Early in the conference, workshops were offered for people wishing to learn about contributing to the discourses in a wide variety of such fields.
And a new set of conference sessions explored how Baha’is could contribute not just to the ideas at the foundations of these fields, but also to the ways they generate knowledge. These “methodologies” presentations sprang from a virtual seminar in June that included members of working groups and others in specific fields.
The Baha’i concept of consultation, or discovering truth and making decisions in a respectful group setting, can have great value in discussions of the methods of generating knowledge, Zabihi said: “We’re seeing a special role that we can have in encouraging processes that have collaboration and consultation at the center.”
A key objective in this entire array of collaborative efforts is to look not only for ideas in those fields that are consistent with Baha’i teachings, but also for “blind spots” within those fields that may “limit thinking or perpetuate injustices,” Zabihi noted.
“And all this and more we have to do in a spirit of humble and genuine engagement.”
While the work of individual scholars will always be important, the ABS publication Journal of Baha’i Studies is also exploring how collaborative writing can enrich its future direction, said Michael Sabet, the Journal’s assistant editor.
Among other things, this could open up the Journal to articles that examine important topics through the eyes of multiple disciplines, in a spirit of mutual strengthening rather than competition.

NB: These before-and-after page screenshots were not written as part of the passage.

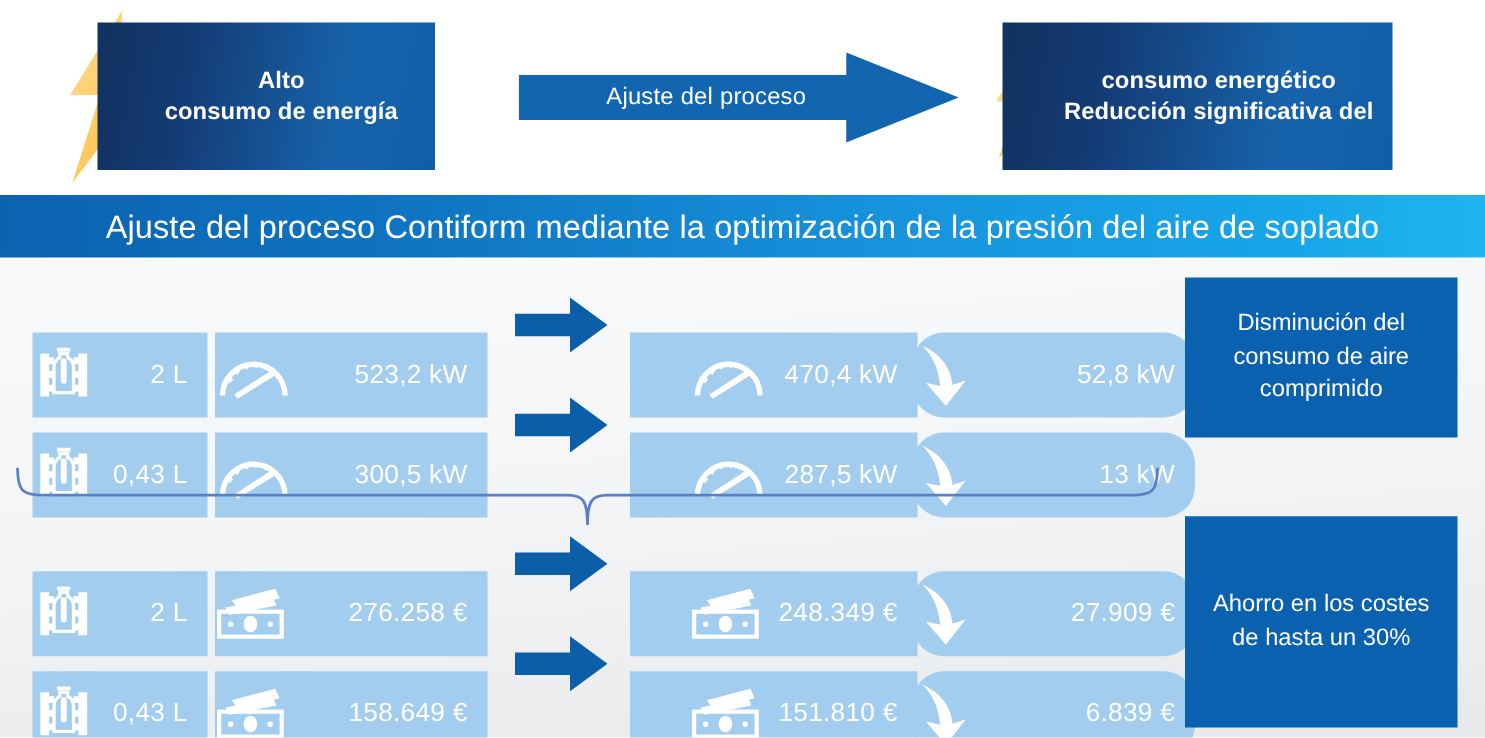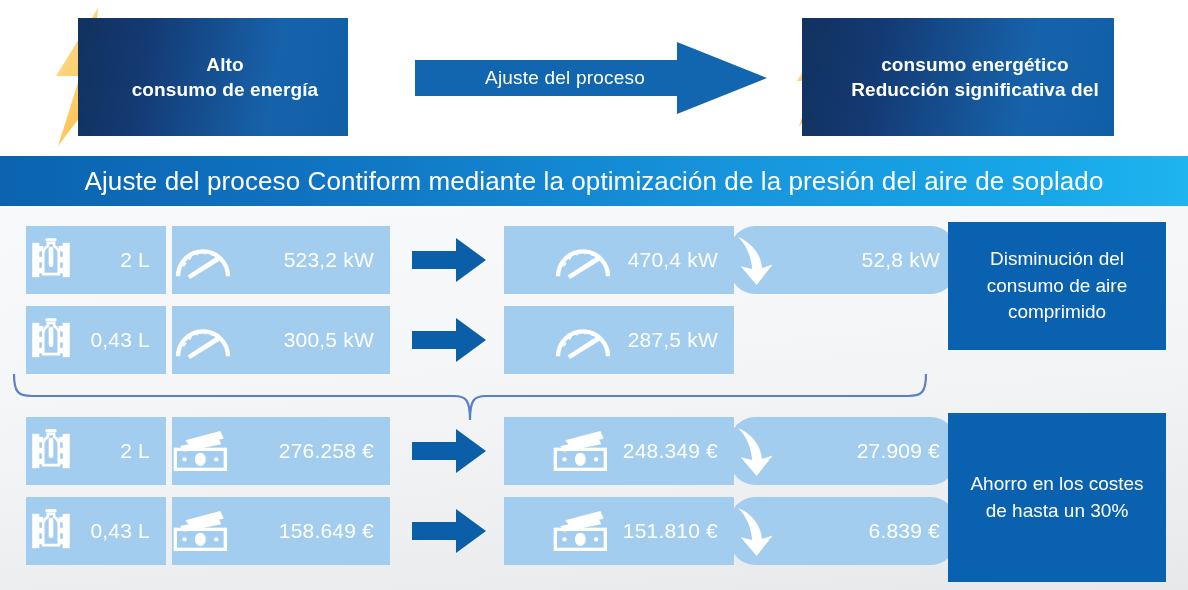--- a/index.html
+++ b/index.html
@@ -112,6 +112,7 @@
     display: flex;
     align-items: center;
     box-sizing: border-box;
+    margin-top: 40px;
   }
   .cell .val {
     color: #ffffff;

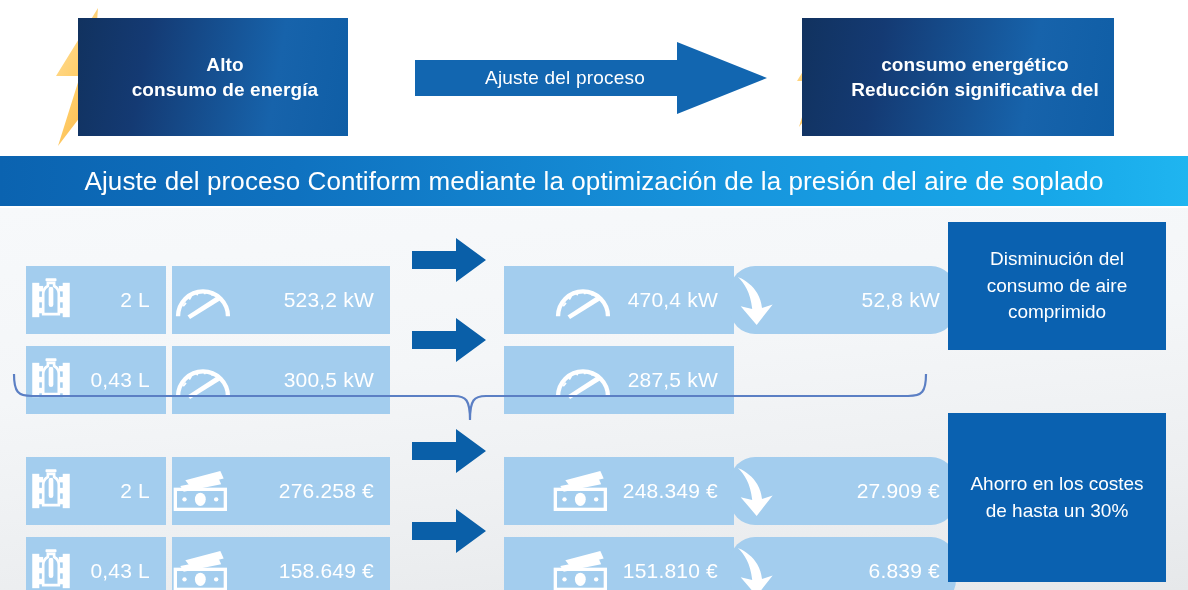--- a/index.html
+++ b/index.html
@@ -352,6 +352,14 @@
       <span class="val">287,5 kW</span>
     </div>
 
+    <div class="cell col-delta row-b">
+      <span class="ico">
+        <svg viewBox="0 0 54 58" width="48" height="52">
+          <path d="M9 3 C9 3 34 12 36 38 L48 34 L30 57 L12 36 L25 39 C23 20 16 10 9 3 Z" fill="#ffffff"></path>
+        </svg>
+      </span>
+      <span class="val">13 kW</span>
+    </div>
 
     <div id="brace">
       <svg viewBox="0 0 920 48" width="920" height="48">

He envisioned that “scholars who are deeply informed in vastly different fields will be bringing insights from their studies into dialogue with the revelation [of Baha’u’llah].”
Looking farther ahead
The experience of this conference has the Executive Committee looking for “ideas and different approaches,” Berger said, and she invited participants to contribute ideas through the contact form available on the new ABS website. “It’s a period of intense learning and I think all of us are eager to get back and consult.”
Added Shabnam Koirala-Azad, another Executive Committee member: “We were very much planning to be in Dallas this year. … Going into this virtual space was not something that was planned.” But the ABS had always intended to “increase participation and accessibility, [and] diversify the participants who engage with the association.”
And in unexpected ways, events in the world have helped that process forward.